The Colorado Daily, March 9, 1976
In the footsteps of Neal Cassady’s ghost


By Joe Bageant

By the time of his death in Mexico in 1968 at the age of 43, Neal Cassady’s turbulent passage across the American landscape had already left its mark upon literature. This was mostly through his effect on writers of the Beat Generation, the key figures of which were his closest friends. His attitude, mores than the small body of writing he left behind, was a source of inspiration to such people as Kerouac, Ginsberg, Corso, Burroughs, and Kesey. This attitude might best be described as that of an American Zen Buddhist Drugstore Cowboy Poolshooting Mystic, with a terrible fascination for the relationship between velocity and life.

Early childhood found him growing up in the wino dive hotels of lower Denver, while his last years saw him careening through the acid antics of Key Kesey’s now famous Merry Pranksters. In between he left nothing untouched. Poetry, jazz, cafeterias, fast cars, women, and drugs, all were part of his experientially based philosophy.

As in the 60s, a new wave of interest turns toward the Beat Scene, Cassady’s role looms ever larger for its inclusiveness. The search for the visions of a man now gone is best begun by experiencing the sounds and moods from which his inspiration was drawn. Much of Neal Cassady’s were drawn from his brooding Larimer Street beginnings.

———-

Cassady and Leary (forefront)

There are no last names on skid row, except on police blotters. Hence, the ragged tramps at the Western Palace Hotel all have vague names like Slim, Red, Shorty, and Boe. These bums are rich as winos go, with the most of them living on small pensions; and the Western is what is called in these circles a solid flop (meaning that most of its residents live here permanently).
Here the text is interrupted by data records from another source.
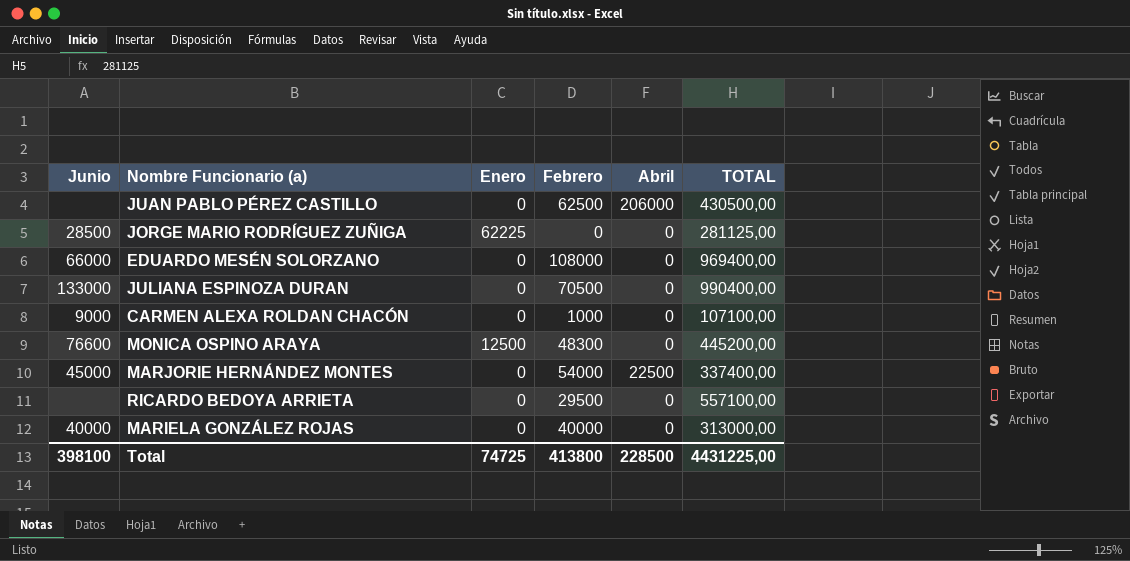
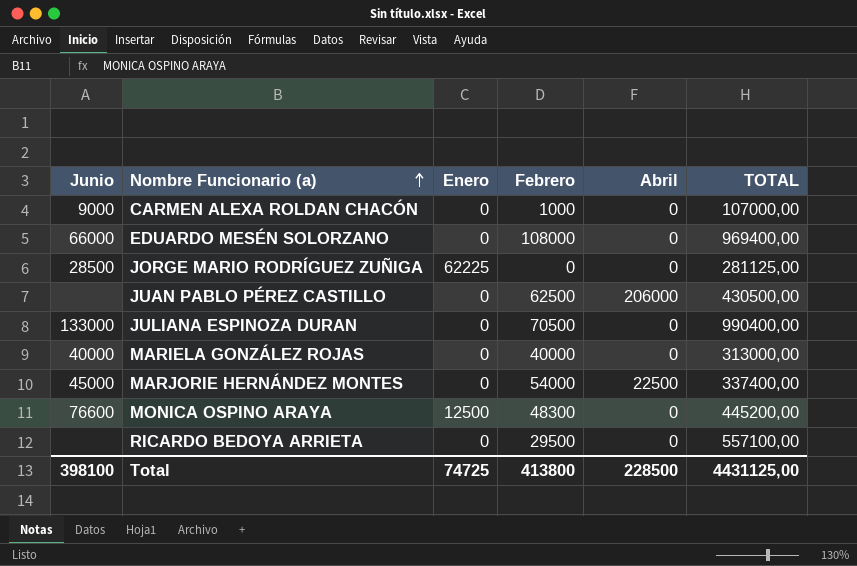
row order: none -> Nombre Funcionario (a) ascending
CARMEN ALEXA ROLDAN CHACÓN | TOTAL: 107100,00 -> 107000,00
Total | TOTAL: 4431225,00 -> 4431125,00

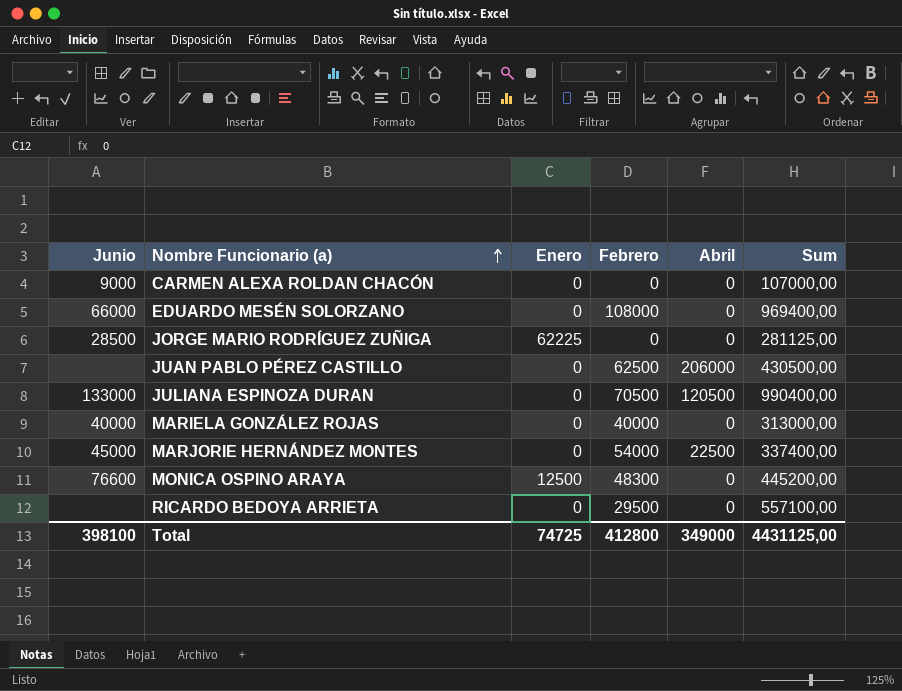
column name: TOTAL -> Sum
CARMEN ALEXA ROLDAN CHACÓN | Febrero: 1000 -> 0
JULIANA ESPINOZA DURAN | Abril: 0 -> 120500
Total | Febrero: 413800 -> 412800
Total | Abril: 228500 -> 349000

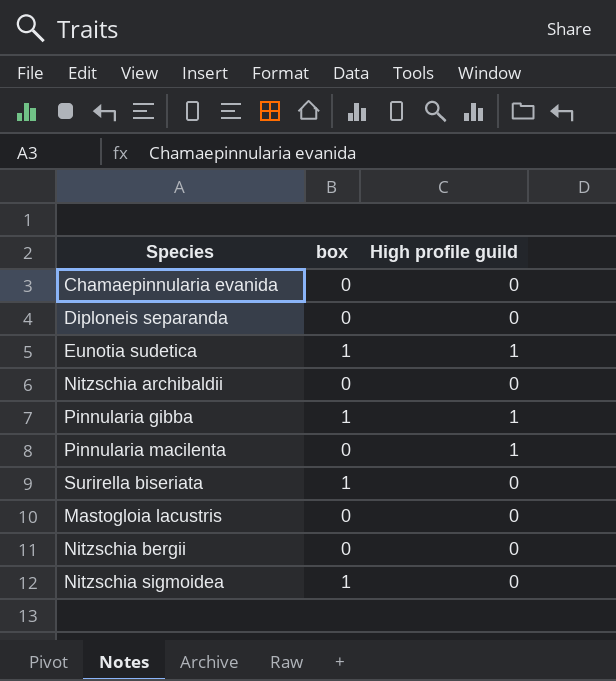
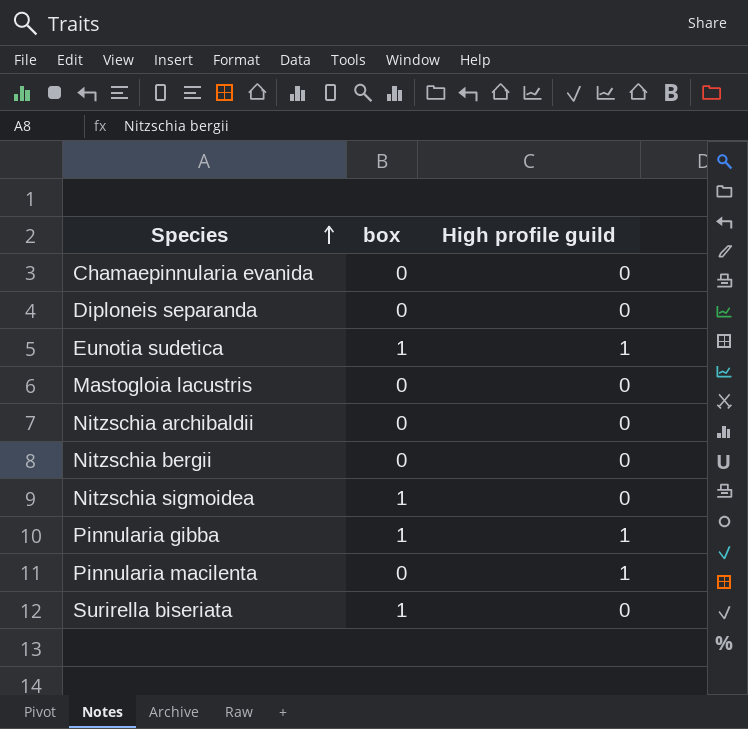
row order: none -> Species ascending

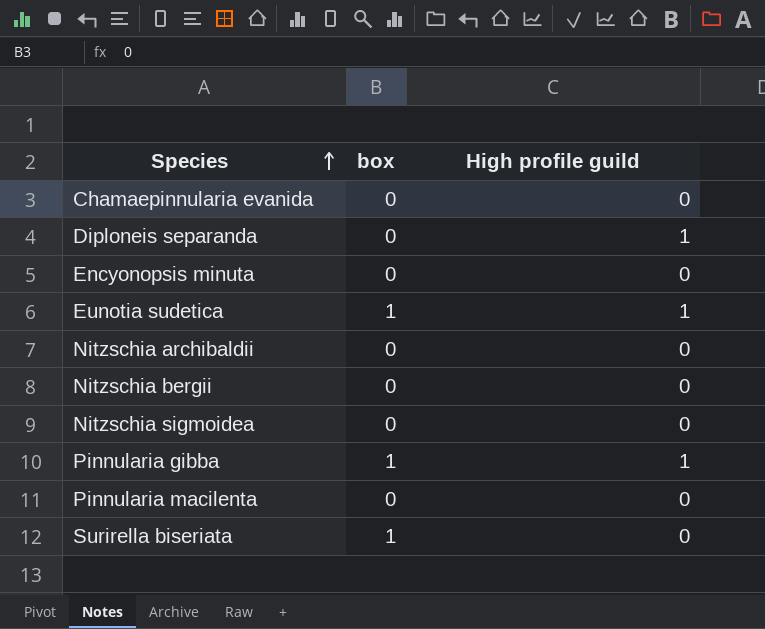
row Mastogloia lacustris: 0 | 0 -> none
Diploneis separanda | High profile guild: 0 -> 1
row Encyonopsis minuta: none -> 0 | 0
Nitzschia sigmoidea | box: 1 -> 0
Pinnularia macilenta | High profile guild: 1 -> 0

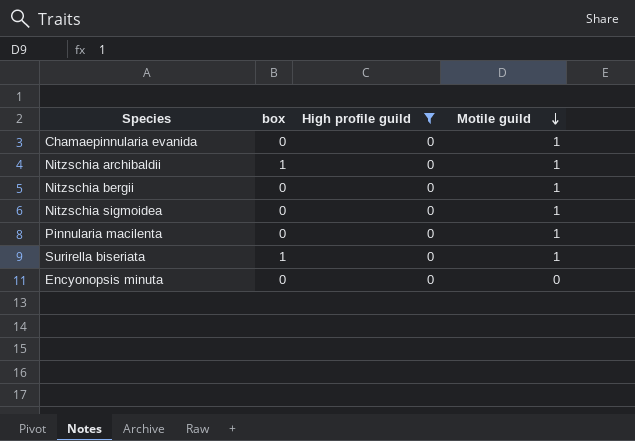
filter: none -> High profile guild = 0
row order: Species ascending -> Motile guild descending
column Motile guild | position: none -> 4
Nitzschia archibaldii | box: 0 -> 1

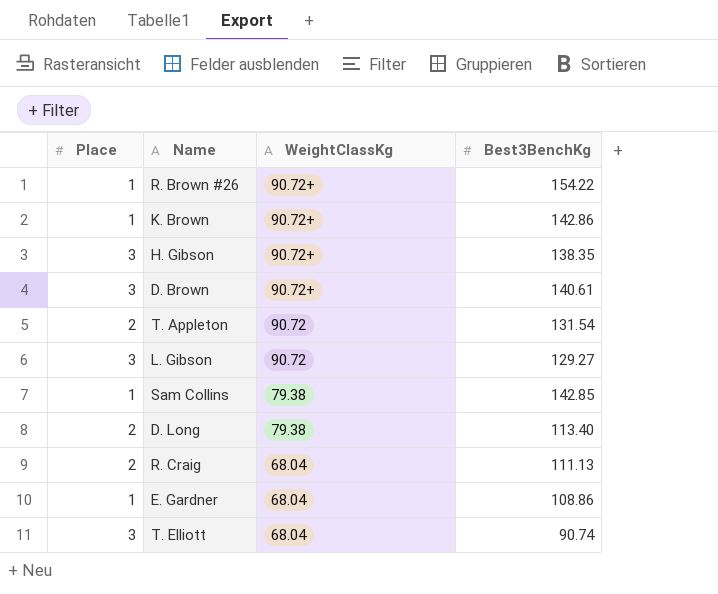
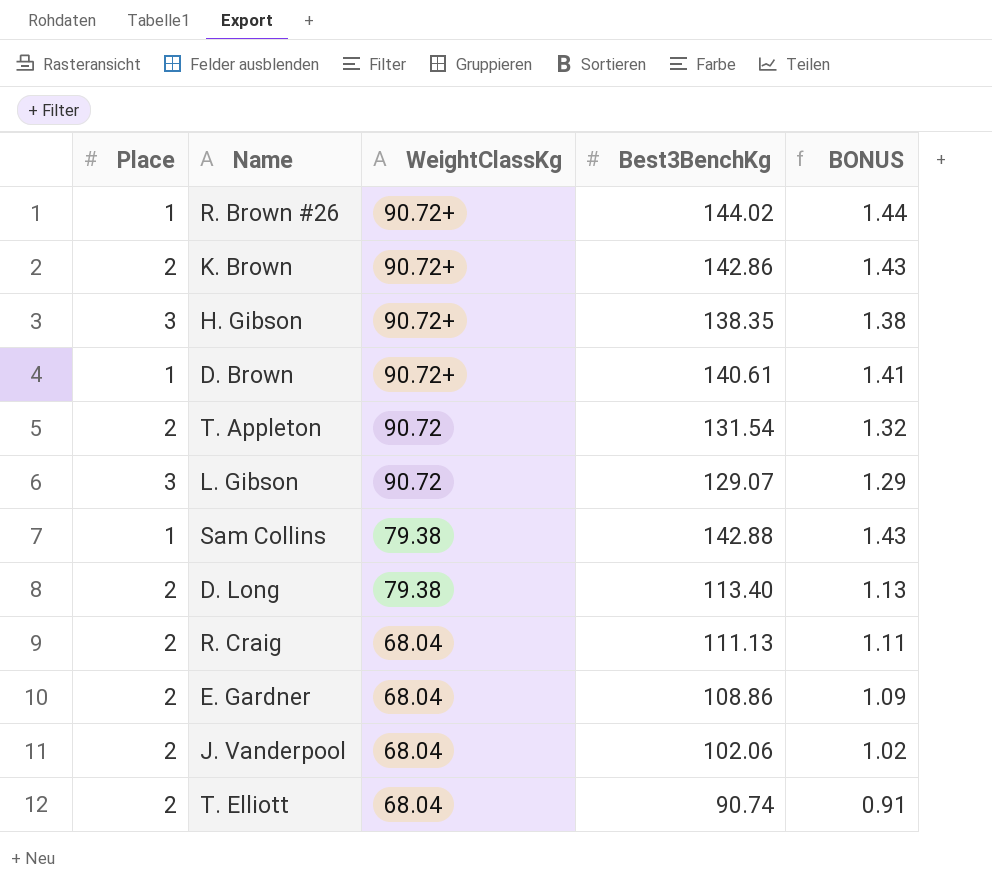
column BONUS | formula: none -> [Best3BenchKg] * 0.01
R. Brown #26 | Best3BenchKg: 154.22 -> 144.02
K. Brown | Place: 1 -> 2
D. Brown | Place: 3 -> 1
L. Gibson | Best3BenchKg: 129.27 -> 129.07
Sam Collins | Best3BenchKg: 142.85 -> 142.88
E. Gardner | Place: 1 -> 2
row J. Vanderpool: none -> 2 | 68.04 | 102.06 | 1.02
T. Elliott | Place: 3 -> 2

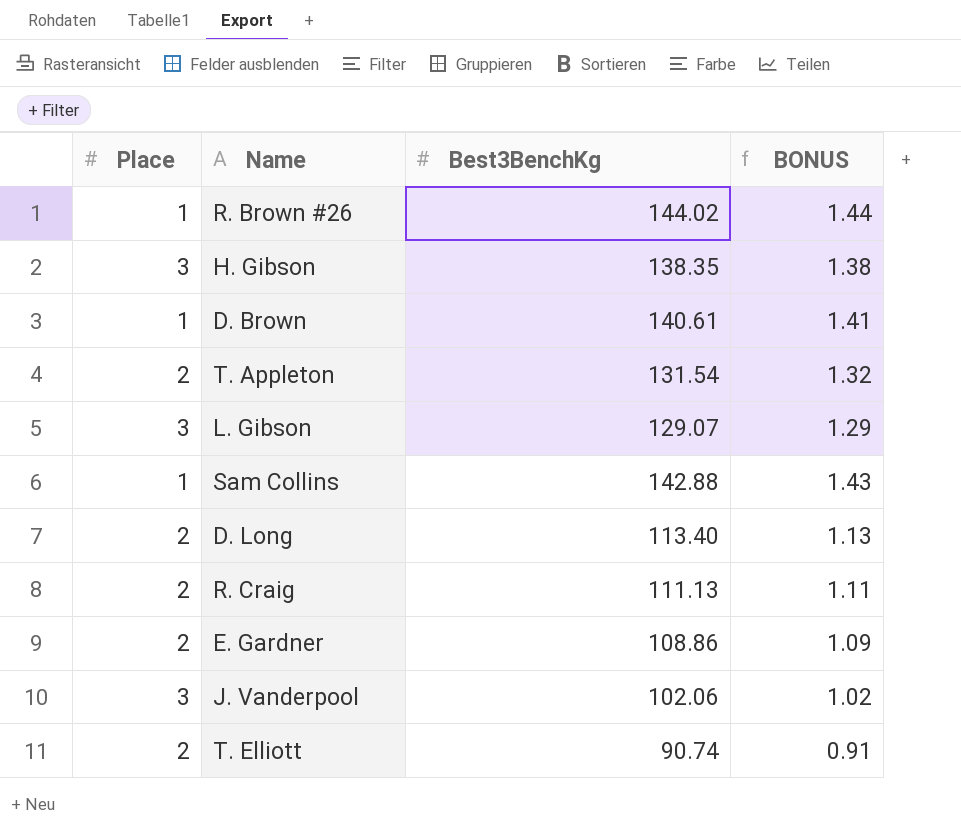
column WeightClassKg | position: 3 -> none
row K. Brown: 2 | 90.72+ | 142.86 | 1.43 -> none
J. Vanderpool | Place: 2 -> 3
Housing about 60 wined-out old men who manage to come up with the $16.20 a week required to call it home. A verifiable address like this is as extravagant as life gets for those drowned in a well of muscatel. Scaley and bruised white ankles of their less fortunate brothers can be seen protruding from under dumpsters or jutting from phone booths up and down Champa street. February’s nasty and biting winds have no favorites but prey upon the derelicts of the Larimer district with special viciousness.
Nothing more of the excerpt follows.